To be held at the University of Canterbury for four days in August next year, the conference is expected to attract 300 delegates from around the world who specialise in geographic information science.

The field encompasses geographic computing, both urban and movement analytics, digital mapping and GeoAI.

The conference in Christchurch will mark the first time the meeting has been held in New Zealand and just the second time the meeting has been held in the Southern Hemisphere – after Melbourne hosted it in 2018.

“For international GI scientists, our city will be a living classroom,” said head of business events at ChristchurchNZ, Megan Crum, of the win.
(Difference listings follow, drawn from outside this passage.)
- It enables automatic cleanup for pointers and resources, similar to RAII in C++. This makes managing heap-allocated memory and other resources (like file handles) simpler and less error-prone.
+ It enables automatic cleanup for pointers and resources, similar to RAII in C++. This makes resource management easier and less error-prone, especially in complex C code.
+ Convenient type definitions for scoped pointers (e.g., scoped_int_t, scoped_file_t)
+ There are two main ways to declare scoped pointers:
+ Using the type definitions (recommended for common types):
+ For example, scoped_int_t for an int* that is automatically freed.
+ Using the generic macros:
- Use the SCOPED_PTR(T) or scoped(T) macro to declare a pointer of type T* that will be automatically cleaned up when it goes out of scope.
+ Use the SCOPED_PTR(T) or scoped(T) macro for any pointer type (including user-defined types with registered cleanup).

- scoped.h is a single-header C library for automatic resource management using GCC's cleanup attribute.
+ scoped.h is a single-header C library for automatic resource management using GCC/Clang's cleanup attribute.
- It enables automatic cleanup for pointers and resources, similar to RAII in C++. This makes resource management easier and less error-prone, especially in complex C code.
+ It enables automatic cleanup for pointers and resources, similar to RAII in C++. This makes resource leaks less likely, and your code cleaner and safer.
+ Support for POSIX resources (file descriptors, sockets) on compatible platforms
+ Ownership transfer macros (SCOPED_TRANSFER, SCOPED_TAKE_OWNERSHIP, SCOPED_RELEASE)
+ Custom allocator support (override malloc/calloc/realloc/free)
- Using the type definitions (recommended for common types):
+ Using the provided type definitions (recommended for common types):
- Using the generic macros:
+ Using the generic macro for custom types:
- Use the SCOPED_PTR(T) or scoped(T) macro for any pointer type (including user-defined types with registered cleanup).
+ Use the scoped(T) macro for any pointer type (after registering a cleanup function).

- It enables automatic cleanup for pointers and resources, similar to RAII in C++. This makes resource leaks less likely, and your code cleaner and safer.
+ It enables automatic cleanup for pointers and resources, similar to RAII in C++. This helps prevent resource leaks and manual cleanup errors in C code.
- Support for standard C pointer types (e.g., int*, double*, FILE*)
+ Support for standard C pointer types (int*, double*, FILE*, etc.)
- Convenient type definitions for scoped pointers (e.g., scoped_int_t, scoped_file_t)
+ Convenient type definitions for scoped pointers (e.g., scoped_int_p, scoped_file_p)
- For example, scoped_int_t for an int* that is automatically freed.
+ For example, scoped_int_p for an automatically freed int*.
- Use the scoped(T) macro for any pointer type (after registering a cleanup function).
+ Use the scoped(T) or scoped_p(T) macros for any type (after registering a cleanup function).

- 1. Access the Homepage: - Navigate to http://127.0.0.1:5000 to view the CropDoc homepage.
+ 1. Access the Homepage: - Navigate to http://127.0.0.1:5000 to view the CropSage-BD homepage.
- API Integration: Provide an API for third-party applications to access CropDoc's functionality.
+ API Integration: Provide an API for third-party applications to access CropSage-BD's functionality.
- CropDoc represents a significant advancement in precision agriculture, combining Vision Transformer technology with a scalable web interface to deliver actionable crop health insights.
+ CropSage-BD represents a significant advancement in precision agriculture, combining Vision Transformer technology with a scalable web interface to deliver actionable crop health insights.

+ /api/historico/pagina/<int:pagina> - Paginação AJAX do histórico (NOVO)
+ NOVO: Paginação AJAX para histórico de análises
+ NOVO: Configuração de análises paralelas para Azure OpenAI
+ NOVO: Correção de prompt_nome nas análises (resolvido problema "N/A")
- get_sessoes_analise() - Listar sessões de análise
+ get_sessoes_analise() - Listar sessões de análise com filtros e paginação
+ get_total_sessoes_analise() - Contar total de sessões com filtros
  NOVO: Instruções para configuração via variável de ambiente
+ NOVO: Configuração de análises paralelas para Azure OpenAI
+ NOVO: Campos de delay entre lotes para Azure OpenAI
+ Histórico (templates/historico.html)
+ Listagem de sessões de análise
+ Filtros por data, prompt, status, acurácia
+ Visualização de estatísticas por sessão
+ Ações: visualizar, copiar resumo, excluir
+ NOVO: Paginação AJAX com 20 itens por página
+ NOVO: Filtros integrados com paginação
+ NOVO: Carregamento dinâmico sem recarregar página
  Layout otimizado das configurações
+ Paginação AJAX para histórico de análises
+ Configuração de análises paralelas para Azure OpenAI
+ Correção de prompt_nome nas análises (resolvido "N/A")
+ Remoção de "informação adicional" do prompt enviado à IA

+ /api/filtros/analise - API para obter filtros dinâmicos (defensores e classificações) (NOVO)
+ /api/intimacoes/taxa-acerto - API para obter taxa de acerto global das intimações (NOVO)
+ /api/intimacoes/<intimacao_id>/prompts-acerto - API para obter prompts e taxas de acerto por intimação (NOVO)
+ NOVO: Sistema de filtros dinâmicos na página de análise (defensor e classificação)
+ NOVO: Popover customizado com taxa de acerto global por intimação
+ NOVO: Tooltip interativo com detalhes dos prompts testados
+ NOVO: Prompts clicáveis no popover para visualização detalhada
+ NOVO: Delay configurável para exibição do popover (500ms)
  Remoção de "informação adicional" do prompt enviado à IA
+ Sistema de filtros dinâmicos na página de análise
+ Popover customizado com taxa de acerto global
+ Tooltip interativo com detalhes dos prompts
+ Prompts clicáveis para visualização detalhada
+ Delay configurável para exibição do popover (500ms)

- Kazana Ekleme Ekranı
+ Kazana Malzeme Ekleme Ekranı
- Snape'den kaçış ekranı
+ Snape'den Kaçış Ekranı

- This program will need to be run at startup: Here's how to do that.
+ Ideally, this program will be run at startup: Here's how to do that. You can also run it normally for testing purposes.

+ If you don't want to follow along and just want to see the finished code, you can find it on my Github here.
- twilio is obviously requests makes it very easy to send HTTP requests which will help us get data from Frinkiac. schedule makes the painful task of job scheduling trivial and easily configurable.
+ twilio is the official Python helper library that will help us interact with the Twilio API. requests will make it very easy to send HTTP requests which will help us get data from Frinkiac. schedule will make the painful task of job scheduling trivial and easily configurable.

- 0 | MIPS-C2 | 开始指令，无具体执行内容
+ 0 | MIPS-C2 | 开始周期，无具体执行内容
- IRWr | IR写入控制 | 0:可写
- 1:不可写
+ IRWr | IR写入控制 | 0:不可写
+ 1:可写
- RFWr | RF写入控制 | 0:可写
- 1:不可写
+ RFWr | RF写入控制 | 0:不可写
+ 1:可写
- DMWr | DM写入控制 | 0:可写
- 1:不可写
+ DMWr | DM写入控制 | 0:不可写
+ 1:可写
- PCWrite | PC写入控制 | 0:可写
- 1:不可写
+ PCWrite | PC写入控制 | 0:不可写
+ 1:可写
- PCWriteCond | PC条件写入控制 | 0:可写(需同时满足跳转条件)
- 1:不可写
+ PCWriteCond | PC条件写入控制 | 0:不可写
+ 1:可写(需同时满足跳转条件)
“We are an ideal example of a bicultural and multicultural community experiencing fast demographic and economic change, urban growth and rebuilding, alongside a diverse biosphere and sometimes turbulent physical geography.

“Christchurch is also a gateway to Antarctica, and it has an economy tied to the land through a large agricultural sector plus a fast-growing technology sector,” she said.

While the University of Canterbury is the organiser, the event is being held in partnership with several other New Zealand universities – the University of Auckland, Massey University and the University of Otago.

The meeting also has support from ChristchurchNZ and Tourism New Zealand.

Benjamin Adams, associate professor of computer science and software engineering at the University of Canterbury, is the conference chair.

“As our organisation team demonstrates, we have a strong and growing local research community in GI science working across all of New Zealand’s universities,” said Adams.

“New Zealand is a place where interesting and varied GI science research is being conducted and, crucially, where the application of geographic information science is felt across all sectors of society.”